U.S. companies have in general reported better-than-expected profits for the third quarter. Yet some of the biggest U.S. multinationals are exhibiting signs of weakness, prompting concerns that dark times are coming.
Dupont (DD), 3M (MMM) and Xerox (XRX) all missed Wall Street estimates. Caterpillar (CAT), the world's largest construction and mining equipment maker, warned investors to anticipate lower profit and revenue for the rest of the year. Clothing marker VF Corp. (VFC) fell short of analysts' revenue projections. Dunkin' Brands (DNKN) lowered its revenue guidance.
These lackluster earnings could be viewed as outliers or confirmation that the U.S. economy is falling back toward recession territory. The economy has shown in recent weeks its resiliency — new homes sales grew 5.7% in September, the highest level in nearly two and a half years. The unemployment rate fell to 7.8% last month — the first time it has slipped below the 8% mark in almost four years. Retail sales jumped 1.1% in September, beating analysts' forecasts. Consumer sentiment in October surged to its highest point since September 2007.
As The Daily Ticker's Henry Blodget and Aaron Task discuss in the attached clip, U.S. household debt could be the one headwind truly preventing a sustainable economic recovery. According to the Federal Reserve Bank of New York, U.S. households have reduced their debt by $1.3 trillion between June 30, 2012 and the third quarter of 2008. But debt levels are still higher than they were before the financial crisis and 30 million Americans have on average $1,500 of debt subject to collection.
Americans are continuing to pay down their financial liabilities and obligations by borrowing less and cutting expenses — even as their wages remain stagnant. Average hourly earnings dropped 0.3% from August to September, according to the Bureau of Labor Statistics. From September 2011 to September 2012, average hourly earnings fell 0.2%.

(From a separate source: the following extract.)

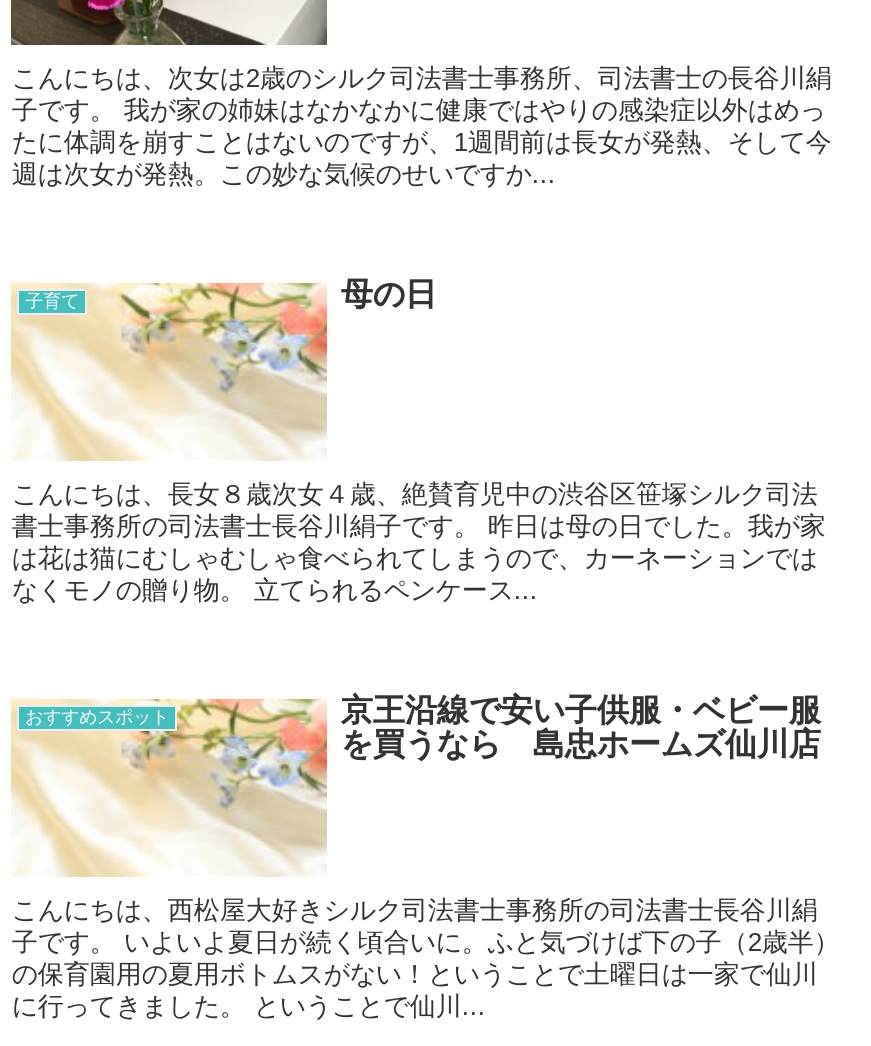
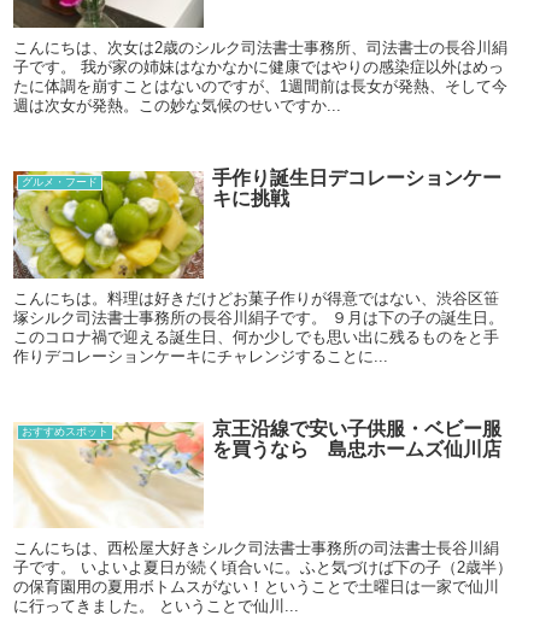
[11,278,437,462] [image] | 子育て | 母の日 -> [12,168,501,280] [image] | グルメ・フード | 手作り誕生日デコレーションケー | キに挑戦
[12,479,826,605] こんにちは、長女８歳次女４歳、絶賛育児中の渋谷区笹塚シルク司法 | 書士事務所の司法書士長谷川絹子です。 昨日は母の日でした。我が家 | は花は猫にむしゃむしゃ食べられてしまうので、カーネーションでは | なくモノの贈り物。 立てられるペンケース... -> [14,289,504,365] こんにちは。料理は好きだけどお菓子作りが得意ではない、渋谷区笹 | 塚シルク司法書士事務所の長谷川絹子です。 ９月は下の子の誕生日。 | このコロナ禍で迎える誕生日、何か少しでも思い出に残るものをと手 | 作りデコレーションケーキにチャレンジすることに...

Moreover, Americans have become debt-averse. Gen Y'ers may be inclined to take out loans for college and graduate school, but a large percentage of young working adults are shunning home ownership. The housing market has rebounded because of record-low mortgage rates and a decline in home prices but an important group of buyers — first time buyers — are missing from the equation. Low-wage jobs (or lack of them), high student loan bills and a general malaise about the economy have persuaded many young Americans to live at home.
President Obama and his Republican challenger Mitt Romney are trying to assure voters in these critical last few days that their specific plans will boost growth and bring back prosperity. The nation has lived through a financial crisis, a housing crash and a global recession in four years. The world will soon find out which policies Americans believe are best for their future.